→ **Task to carry out**: All entries below are to be written out again exactly, but no picture is to be copied.
════════════════
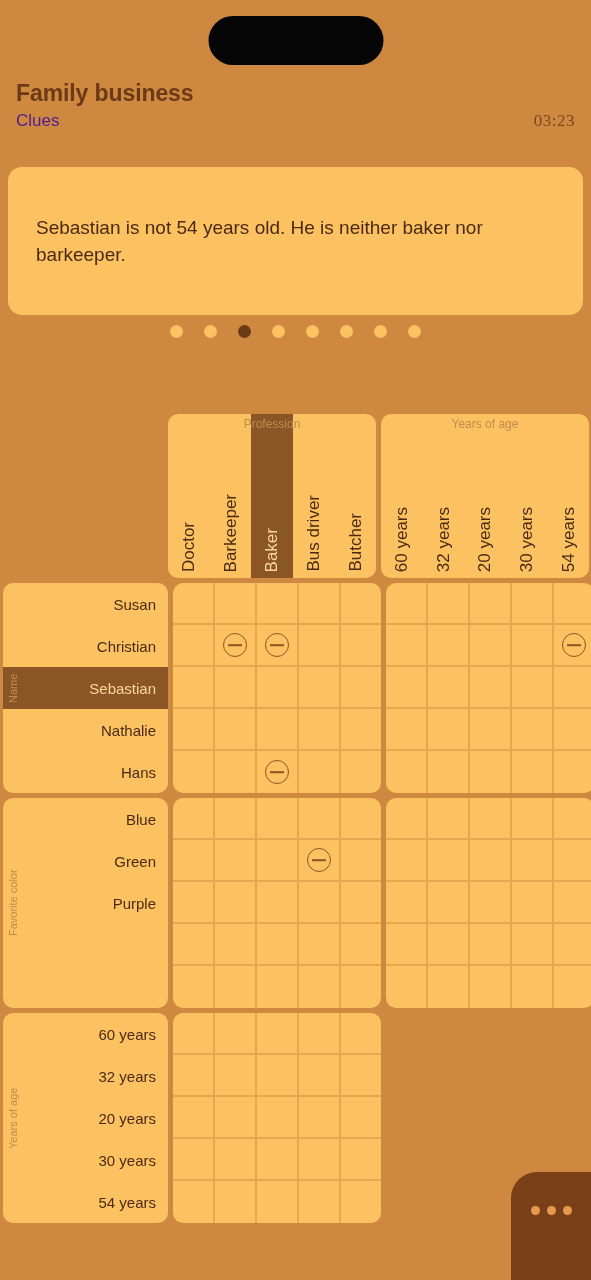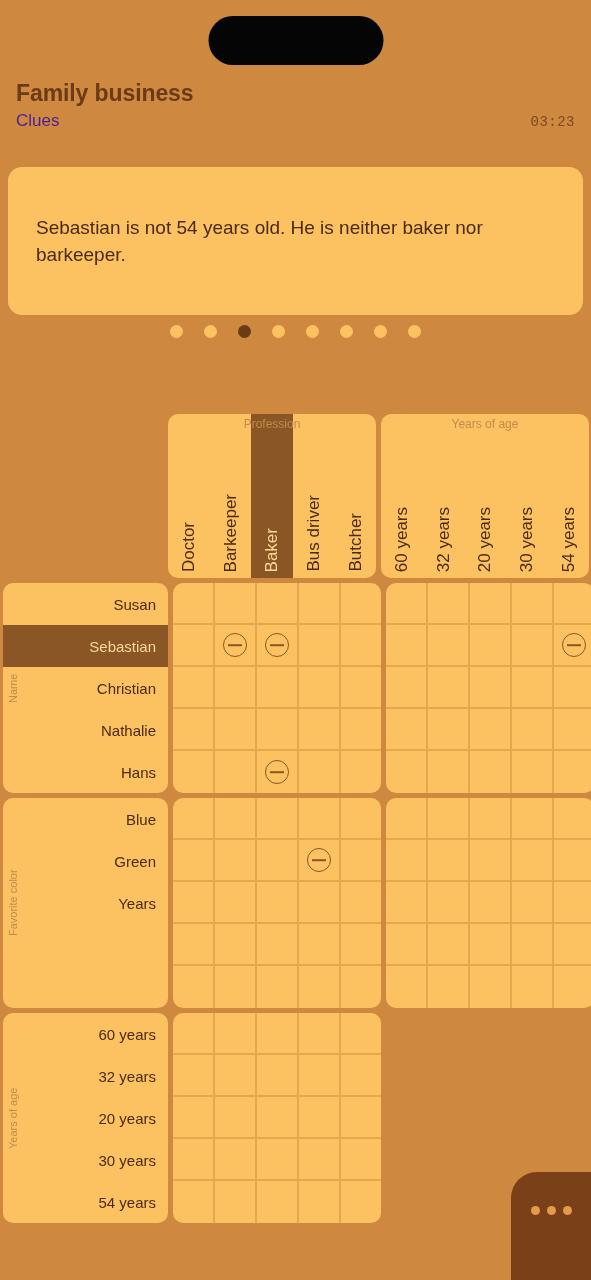--- a/index.html
+++ b/index.html
@@ -49,22 +49,22 @@
     justify-content: space-between;
     align-items: baseline;
     margin-top: 3px;
   }
   .subtitle {
     font-size: 17px;
     color: #4c1d95;
     line-height: 21px;
   }
   .timer {
-    font-family: Liberation Mono, monospace;
-    font-size: 14px;
+    font-family: Liberation Serif, serif;
+    font-size: 17px;
     color: #7C4A22;
     letter-spacing: 0.5px;
   }
 
   
   .clue-card {
     position: absolute;
     top: 167px;
     left: 8px;
     width: 575px;
@@ -318,25 +318,25 @@
         </div>
       </div>
     </div>
     <div class="section-gap"></div>
     <div class="grid-row">
       <div class="rowlabel-block">
         <div class="rowgroup-title">Name</div>
         <div class="rowlabel">
           <span>Susan</span>
         </div>
+        <div class="rowlabel">
+          <span>Christian</span>
+        </div>
         <div class="rowlabel hl">
           <span>Sebastian</span>
-        </div>
-        <div class="rowlabel">
-          <span>Christian</span>
         </div>
         <div class="rowlabel">
           <span>Nathalie</span>
         </div>
         <div class="rowlabel">
           <span>Hans</span>
         </div>
       </div>
       <div class="block-gap"></div>
       <div class="cellblock">
@@ -427,21 +427,21 @@
     <div class="grid-row">
       <div class="rowlabel-block">
         <div class="rowgroup-title">Favorite color</div>
         <div class="rowlabel">
           <span>Blue</span>
         </div>
         <div class="rowlabel">
           <span>Green</span>
         </div>
         <div class="rowlabel">
-          <span>Years</span>
+          <span>Purple</span>
         </div>
       </div>
       <div class="block-gap"></div>
       <div class="cellblock">
         <div class="cellrow">
           <div class="cell"></div>
           <div class="cell"></div>
           <div class="cell"></div>
           <div class="cell"></div>
           <div class="cell"></div>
════════════════
→ **Task output**:
--- a/index.html
+++ b/index.html
@@ -49,22 +49,22 @@
     justify-content: space-between;
     align-items: baseline;
     margin-top: 3px;
   }
   .subtitle {
     font-size: 17px;
     color: #4c1d95;
     line-height: 21px;
   }
   .timer {
-    font-family: Liberation Mono, monospace;
-    font-size: 14px;
+    font-family: Liberation Serif, serif;
+    font-size: 17px;
     color: #7C4A22;
     letter-spacing: 0.5px;
   }
 
   
   .clue-card {
     position: absolute;
     top: 167px;
     left: 8px;
     width: 575px;
@@ -318,25 +318,25 @@
         </div>
       </div>
     </div>
     <div class="section-gap"></div>
     <div class="grid-row">
       <div class="rowlabel-block">
         <div class="rowgroup-title">Name</div>
         <div class="rowlabel">
           <span>Susan</span>
         </div>
+        <div class="rowlabel">
+          <span>Christian</span>
+        </div>
         <div class="rowlabel hl">
           <span>Sebastian</span>
-        </div>
-        <div class="rowlabel">
-          <span>Christian</span>
         </div>
         <div class="rowlabel">
           <span>Nathalie</span>
         </div>
         <div class="rowlabel">
           <span>Hans</span>
         </div>
       </div>
       <div class="block-gap"></div>
       <div class="cellblock">
@@ -427,21 +427,21 @@
     <div class="grid-row">
       <div class="rowlabel-block">
         <div class="rowgroup-title">Favorite color</div>
         <div class="rowlabel">
           <span>Blue</span>
         </div>
         <div class="rowlabel">
           <span>Green</span>
         </div>
         <div class="rowlabel">
-          <span>Years</span>
+          <span>Purple</span>
         </div>
       </div>
       <div class="block-gap"></div>
       <div class="cellblock">
         <div class="cellrow">
           <div class="cell"></div>
           <div class="cell"></div>
           <div class="cell"></div>
           <div class="cell"></div>
           <div class="cell"></div>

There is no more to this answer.